Professor Moravcsik put forward an iconoclastic hypothesis whereby the European Union is doomed to become the next twenty-first-century superpower, thus knocking China off its pedestal as the favorite candidate. The basic assumption underlying this quite provocative claim is that we need to revamp what have been considered so far as the traditional determinants of state power: conventional and nuclear weapons, size of territory, character of borders, geographical features, population size, raw materials endowments, technological and economic progress, financial might, social cohesiveness, political stability and national character.
Indeed, by measuring power based on these indicators, China must be identified as the next superpower: China has a vast territory, is densely populated, and, above all, is growing. In aggregate GDP measures, China is going to be a prominent economic power.
On the contrary, Professor Moravcsik contended, Europe will overtake China as the next superpower on the world scene. China is in the bottom 10% in terms of military spending as a percentage of its GDP compared to the rest of the world. European states have more advanced weaponry and higher military expenditures in terms of GDP. Second, China is alone. Its only ally is North Korea, which, to paraphrase Professor Moravcsik, is certainly not the ally that everybody would like to have. Third, according to some estimation, China is becoming the largest exporter in the world. However, this evidence varies based on how exports are calculated. Indeed, the volume of Chinese exports fades before the impressive size of EU’s aggregate internal and foreign trade. Fourth, as for ideological and institutional influence, the European Union is the only game in town, as attested by its successful process of enlargement post-WWII.

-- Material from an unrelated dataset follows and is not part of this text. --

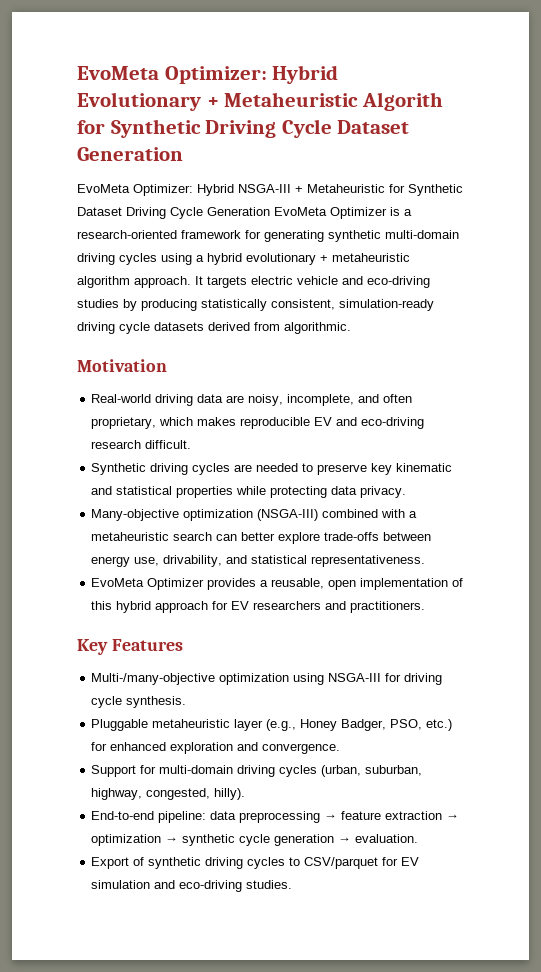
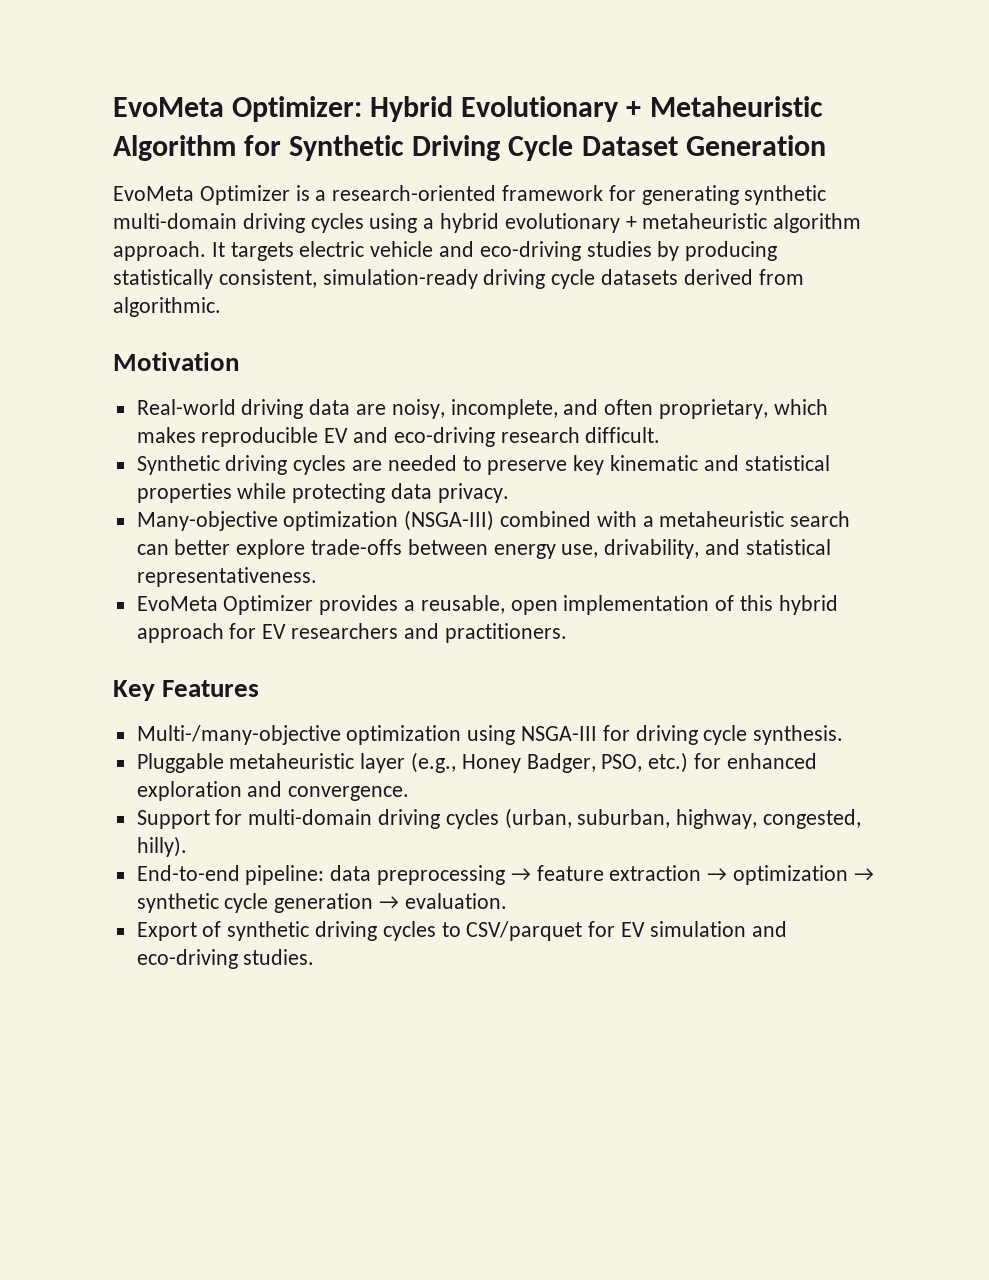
- EvoMeta Optimizer: Hybrid Evolutionary + Metaheuristic Algorith for Synthetic Driving Cycle Dataset Generation
+ EvoMeta Optimizer: Hybrid Evolutionary + Metaheuristic Algorithm for Synthetic Driving Cycle Dataset Generation
- EvoMeta Optimizer: Hybrid NSGA-III + Metaheuristic for Synthetic Dataset Driving Cycle Generation EvoMeta Optimizer is a research-oriented framework for generating synthetic multi-domain driving cycles using a hybrid evolutionary + metaheuristic algorithm approach.
+ EvoMeta Optimizer is a research-oriented framework for generating synthetic multi-domain driving cycles using a hybrid evolutionary + metaheuristic algorithm approach.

One could argue that power is not liable to objective and dispassionate measurements. Scholars have yet to come up with a universal definition (if there is one) of what is the “optimal” combination of resources that a state must possess in order to be deemed as a “strong” versus a “weak” state. However, the failure to pinpoint the wide array of capabilities that may account for the determinants of national power does not entail minimizing military resources as a trivial component in a state’s strategic assets. Power politics, I would argue, is still about military power and, however pervasive the economic discourse may be, when it comes to identifying the major states in the international system, economic power is barely used as the ultimate criterion.

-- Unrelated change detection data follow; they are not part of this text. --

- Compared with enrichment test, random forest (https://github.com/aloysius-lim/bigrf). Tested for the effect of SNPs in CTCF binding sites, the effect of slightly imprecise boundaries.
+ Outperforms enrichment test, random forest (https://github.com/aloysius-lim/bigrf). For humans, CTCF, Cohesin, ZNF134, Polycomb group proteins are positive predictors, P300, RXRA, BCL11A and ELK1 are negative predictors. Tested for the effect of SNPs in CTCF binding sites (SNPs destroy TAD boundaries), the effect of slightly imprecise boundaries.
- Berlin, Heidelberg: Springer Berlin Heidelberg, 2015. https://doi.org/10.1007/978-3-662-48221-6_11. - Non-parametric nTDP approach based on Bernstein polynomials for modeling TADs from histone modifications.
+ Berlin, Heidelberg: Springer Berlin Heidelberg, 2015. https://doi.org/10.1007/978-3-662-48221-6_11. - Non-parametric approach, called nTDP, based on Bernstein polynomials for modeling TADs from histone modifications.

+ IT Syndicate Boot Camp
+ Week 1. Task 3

This evidence is attested by the Chinese and European cases. Since the 1990s, China has fiercely pursued a process of modernizing its military forces in response to the structural changes that occurred in its regional strategic environment following the collapse of the Soviet Union. Along with military modernization and build-up, China’s strategic vision has undergone a significant transformation as a result of the widened range of its defensive goals in the region. China’s outlays on its military sector perform poorly relative to the rest of the world, with an slowing increase in 2012. However, this is partly a result of weaker economic growth in the wake of 2008 global financial crisis, which, along with austerity measures, has even more heavily hit Western and Central Europe. Likewise, Professor Moravcsik’s argument utterly sidesteps the heated debate on the EU process of military integration. The idea that the integration of security and defense systems at the European level is likely to represent the most effective strategy to push Europe out of its geopolitical impasse is increasingly gaining the plaudits of large sectors of the European public opinion, strategic companies, and political circles.

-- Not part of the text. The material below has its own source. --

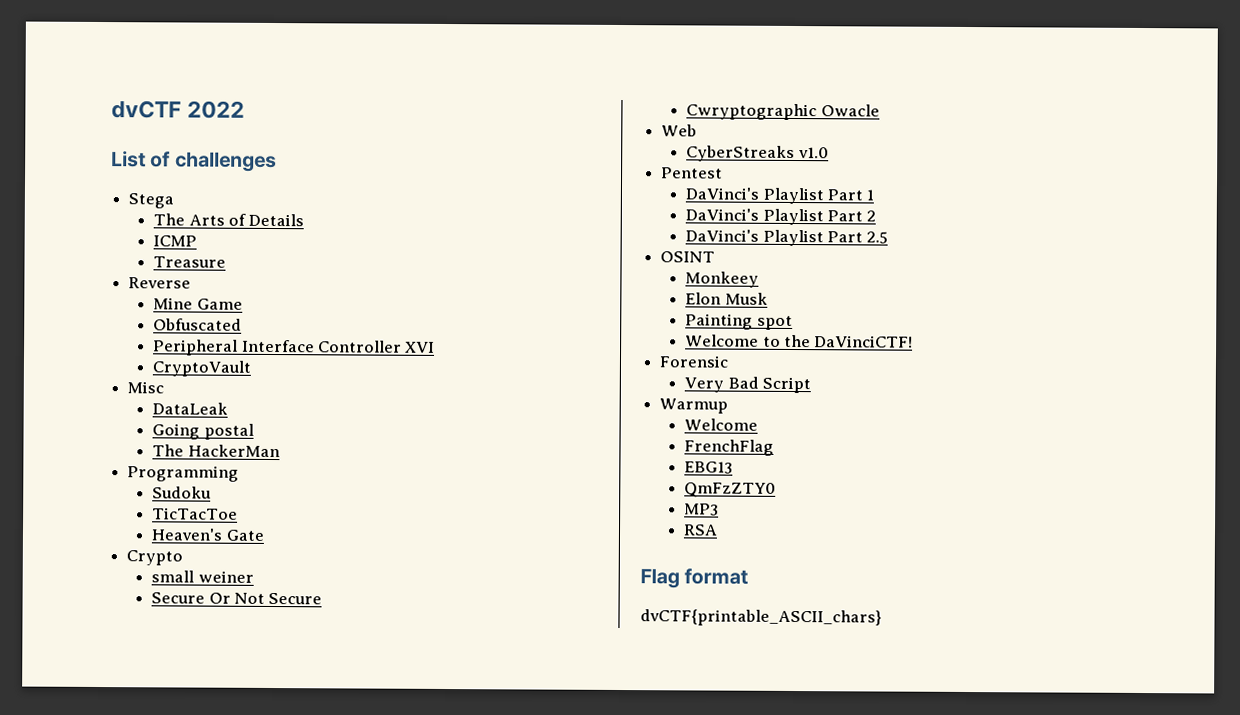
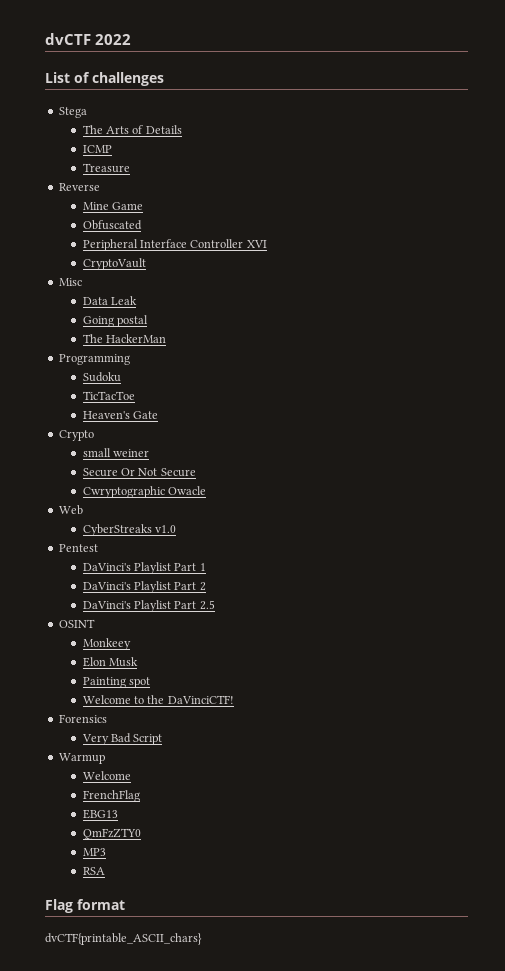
- DataLeak
+ Data Leak
- Forensic
+ Forensics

Honestly, the idea that the EU could be seen as the next superpower even though it lacks a structured foreign policy, political integration, a clear source of legitimization, and effective leadership seems basically untenable. Needless to say, political leadership is of paramount importance in statecraft, in that it is the key to convert national resources into actual power through which a state can impact international affairs. Great power status is not only a function of a state’s tangible resources, but also, and crucially, of the political capacity of mobilizing them. In this regard, while China stands out as a respectable middle-power, Europe still has long way to go.
As recent military events in the Middle East show, states still highly prize military capabilities as a means to influence patterns of stability and change in the international arena. After all, compared to the time of great armies, when the status of great power was gained, the current one is not so different, especially if we look at extra-European areas. As long as the international system retains its competitive essence, we must yield to the evidence that a great power does not die in its bed.